――コンコンッ。
木製のドアに『KAITO』というネームがぶら下げられたドアを控えめにノックすると、その奥から返ってきたのは「どうぞー」というカイトさんの穏やかで間延びした声だった。
私がおそるおそるドアを開けると、机に座ったまま顔だけドアを振り返っているカイトさんが、私を見て一瞬だけ驚いた顔をして。でもすぐにいつのも優しい笑顔に戻ると、「そんなとこにいないで部屋に入っておいで」と私を手招きした。私は「お邪魔します」と声をかけつつ、おずおずとカイトさんの部屋に侵入した。
カイトさんの部屋はいつ見ても綺麗だと思う。私の中で男の人=部屋が汚いというイメージだ(それにはレンの部屋の影響が大きい)が、カイトさんに限ってはそれは全く当てはまらない。
律音家の紹介をした時にミクを料理番だと言ったが、同じ様にカイトさんを説明するのなら、カイトさんはさながら掃除・整頓番に当たる。律音家のどこを見ても常に綺麗で整頓されているのは、このカイトさんのおかげである。

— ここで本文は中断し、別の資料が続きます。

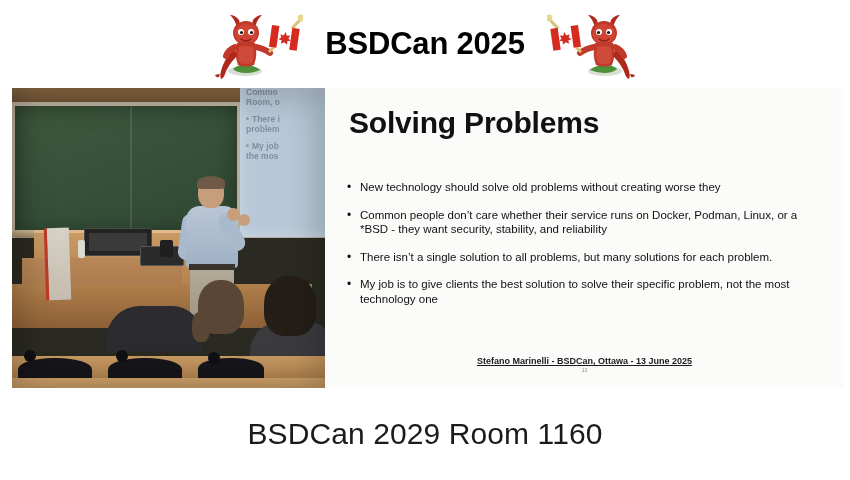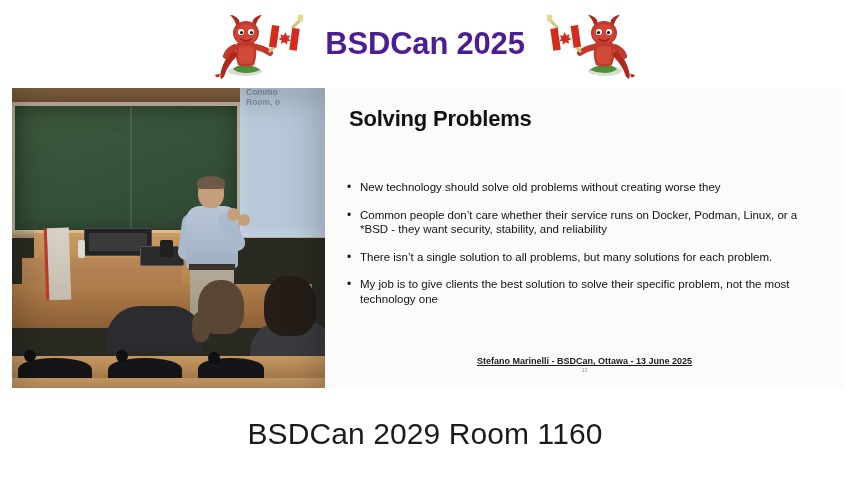--- a/index.html
+++ b/index.html
@@ -32,21 +32,21 @@
     width: 850px;
     height: 88px;
     display: flex;
     align-items: center;
     justify-content: center;
     gap: 22px;
   }
   .brand-title {
     font-size: 31px;
     font-weight: bold;
-    color: #4c1d95;
+    color: #000000;
     letter-spacing: -0.2px;
     white-space: nowrap;
     line-height: 1;
     padding-bottom: 2px;
   }
 
   
   .daemon-mark {
     width: 88px;
     height: 70px;
@@ -249,21 +249,21 @@
     left: 313px;
     top: 0;
     width: 519px;
     height: 300px;
     background: #fbfbfa;
   }
   .slide-title {
     position: absolute;
     left: 24px;
     top: 18px;
-    font-size: 22px;
+    font-size: 30px;
     font-weight: bold;
     color: #111111;
     letter-spacing: -0.2px;
   }
   .bullets {
     position: absolute;
     left: 22px;
     top: 92px;
     width: 478px;
   }
@@ -398,20 +398,24 @@
     <div class="v-scene">
       <div class="v-walltop"></div>
       <div class="v-wall"></div>
       <div class="v-board"></div>
       <div class="v-boardledge"></div>
 
       <div class="v-screen">
         <div class="v-screen-txt">
           <div class="b"><span>Commo</span><br>
             <span>Room, o</span></div>
+          <div class="b"><span class="d">•</span><span>There i</span><br>
+            <span>problem</span></div>
+          <div class="b"><span class="d">•</span><span>My job</span><br>
+            <span>the mos</span></div>
         </div>
       </div>
 
       <div class="v-desk"></div>
       <div class="v-deskfront"></div>
       <div class="v-desk2"></div>
       <div class="v-poster"></div>
       <div class="v-laptop1"></div>
       <div class="v-laptop2"></div>
       <div class="v-bottle"></div>

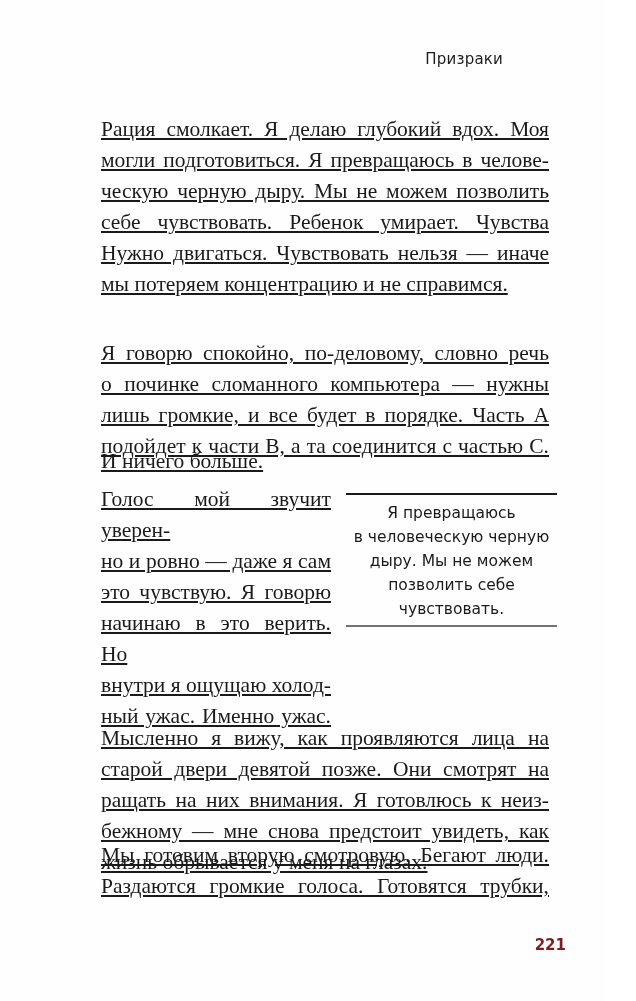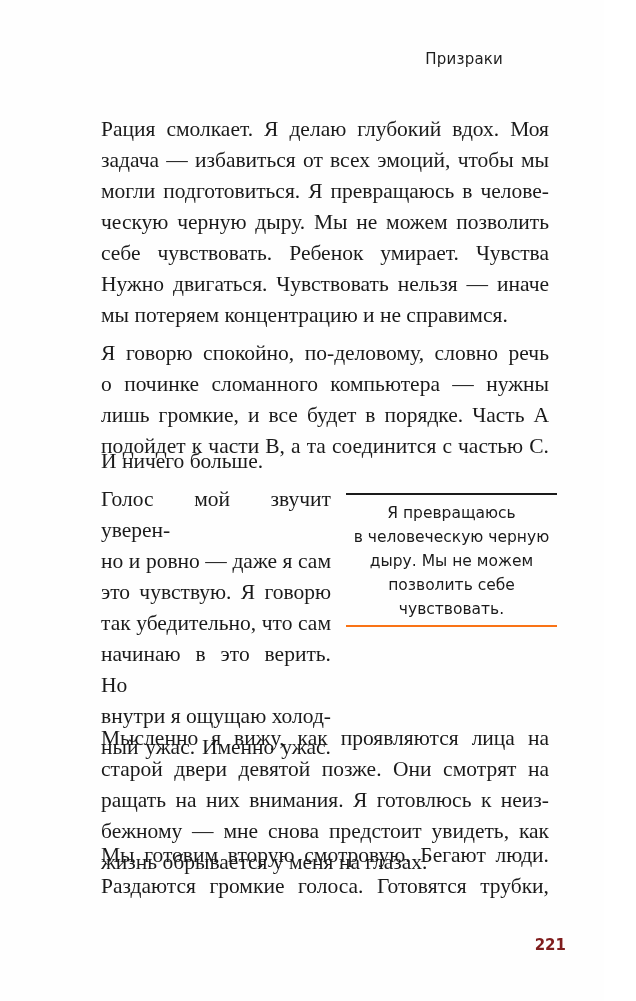--- a/index.html
+++ b/index.html
@@ -8,46 +8,45 @@
   .running-head {
     position: absolute; top: 50px; right: 101px;
     font-family: "DejaVu Sans", sans-serif; font-size: 15px; color: #1e1e1e;
     letter-spacing: 0.2px;
   }
   .body-text {
     position: absolute; left: 101px; width: 448px;
     font-family: "Liberation Serif", serif; font-size: 21.5px; line-height: 31px;
     color: #1a1a1a; text-align: justify;
   }
-  .line { display: block; text-align-last: justify; text-align: justify; white-space: normal; }
+  .line { display: block; text-align-last: justify; text-align: justify; white-space: normal; text-decoration: underline; }
   .line.last { text-align-last: left; }
   .pull-quote {
     position: absolute; left: 346px; top: 493px; width: 211px;
-    border-top: 2px solid #1a1a1a; border-bottom: 2px solid #f97316;
+    border-top: 2px solid #1a1a1a; border-bottom: 2px solid #737373;
     padding: 6px 0 4px 0;
     font-family: "DejaVu Sans", sans-serif; font-size: 15.5px; line-height: 24px;
     color: #1a1a1a; text-align: center;
   }
   .pull-quote span { display: block; white-space: nowrap; }
   .narrow-text { width: 230px; }
   .folio {
     position: absolute; top: 936px; right: 38px;
     font-family: "DejaVu Sans", sans-serif; font-weight: bold; font-size: 15px; color: #7f1d1d;
   }
 </style>
 </head>
 <body>
 
 <div class="page">
 
   <div class="running-head">Призраки</div>
 
   <div class="body-text" style="top:114px;">
     <span class="line">Рация смолкает. Я делаю глубокий вдох. Моя</span>
-    <span class="line">задача — избавиться от всех эмоций, чтобы мы</span>
     <span class="line">могли подготовиться. Я превращаюсь в челове-</span>
     <span class="line">ческую черную дыру. Мы не можем позволить</span>
     <span class="line">себе чувствовать. Ребенок умирает. Чувства</span>
     <span class="line">Нужно двигаться. Чувствовать нельзя — иначе</span>
     <span class="line last">мы потеряем концентрацию и не справимся.</span>
   </div>
 
   <div class="body-text" style="top:338px;">
     <span class="line">Я говорю спокойно, по-деловому, словно речь</span>
     <span class="line">о починке сломанного компьютера — нужны</span>
@@ -56,21 +55,20 @@
   </div>
 
   <div class="body-text" style="top:446px;">
     <span class="line last">И ничего больше.</span>
   </div>
 
   <div class="body-text narrow-text" style="top:484px;">
     <span class="line">Голос мой звучит уверен-</span>
     <span class="line">но и ровно — даже я сам</span>
     <span class="line">это чувствую. Я говорю</span>
-    <span class="line">так убедительно, что сам</span>
     <span class="line">начинаю в это верить. Но</span>
     <span class="line">внутри я ощущаю холод-</span>
     <span class="line">ный ужас. Именно ужас.</span>
   </div>
 
   <div class="body-text" style="top:701px;margin-top:22px;">
     <span class="line">Мысленно я вижу, как проявляются лица на</span>
     <span class="line">старой двери девятой позже. Они смотрят на</span>
     <span class="line">ращать на них внимания. Я готовлюсь к неиз-</span>
     <span class="line">бежному — мне снова предстоит увидеть, как</span>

そんなカイトさんの部屋は、青いカーテンに青い絨毯、そして青いカバーをかけられたベッドなど、殆どが青色で統一されている。個人的には、カイトさんのイメージは柔らかいオレンジ色なのだが、部屋にはあまり暖色系のグッズは見当たらない。あるとすれば、去年の誕生日に私がこっそりプレゼントしたオレンジ色のクッションくらいだろうか。今、そのクッションは枕元に大事に(と感じてしまうのは私の思い違いかもしれないが)置かれている。
「ランちゃん、どうしたの?」
「あ、えっと、ミクがお菓子にドーナッツを作ったから、カイトさんにもと思って」
「さっき作ってたおからドーナッツだね。わざわざ、ありがとう」
「いえ、ミクに頼まれただけなので」
私はゆっくりと首を左右に振る。でもカイトさんはそれでも嬉しそうに笑って、「それでも持ってきてくれたのはランちゃんでしょ?ありがとう」と改めて感謝を述べた。
こういうところを見ると、本当にカイトさんは対応が大人だなぁと思う。ミクやリンちゃんにその話をすると、「カイトは天然タラシっぽいところがあるだけだよ」といつも即刻却下されてしまう。しかし、自分で言うのも何だが昔からすぐ卑屈になりやすい私を、いつもカイトさんは励ましたり褒めてくれていた。
その昔、今より更に卑屈度が高かった頃の私は、可愛らしくて純粋で真っ直ぐなミクに常に嫉妬していた。そしてそんな幼馴染の傍にいなければいけないことに、劣等感を抱いていたのだ。
だけど、そう思っていても小さい頃からずっと一緒にいるミクが嫌いになれるわけでもなく、むしろ大好きなミクにそんな思いを抱いている自分自身が益々嫌いになるばかり。そうして悩んで落ち込んで、凹みすぎたせいで食事の量もガクンと落ち込んだ。
そんな時、誰よりも先に私の異変に気付いて、私を励まして立ち直らせてくれたのが、他ならぬカイトさんだった。
カイトさんは私が落ち込んでいると、お気に入りのアイス片手に私の部屋までやってきては他愛もない雑談をしていく。そしてふと気付くと、私は鬱々とした気分なんか忘れてカイトさんとの話しに夢中になってしまうのだ。そして頃合を見計らって、カイトさんは毎回「俺はそうやって楽しそうに笑ってるランちゃんが好きだよ」と言って去っていく。その繰り返し。だけど、ほぼ毎日カイトさんによって吹き込まれた暗示のおかげか、いつの間にやら私はミクに対して卑屈な思いを抱くのを止めていた。
私は昔から、カイトさんに励まされ、支えられてきた。それが良い事なのか、私には分からない。だけど、カイトさんをお兄ちゃんと呼ばなくなった時から、私はもっと強くてしっかりした女の人になりたいと思うようになっていた。それは、いつまでも甘えるだけの私じゃ、カイトさんにとってただの妹としてしか見てもらえないんじゃないかという思いからである。
だけど、そう決意してもう2年程経つが、未だにカイトさんから独り立ちした女の人になれていない。いつだってカイトさんは私を大事な妹として、励ましたりし続けてくれる。
嬉しいやら、悲しいやら。複雑な気分だ。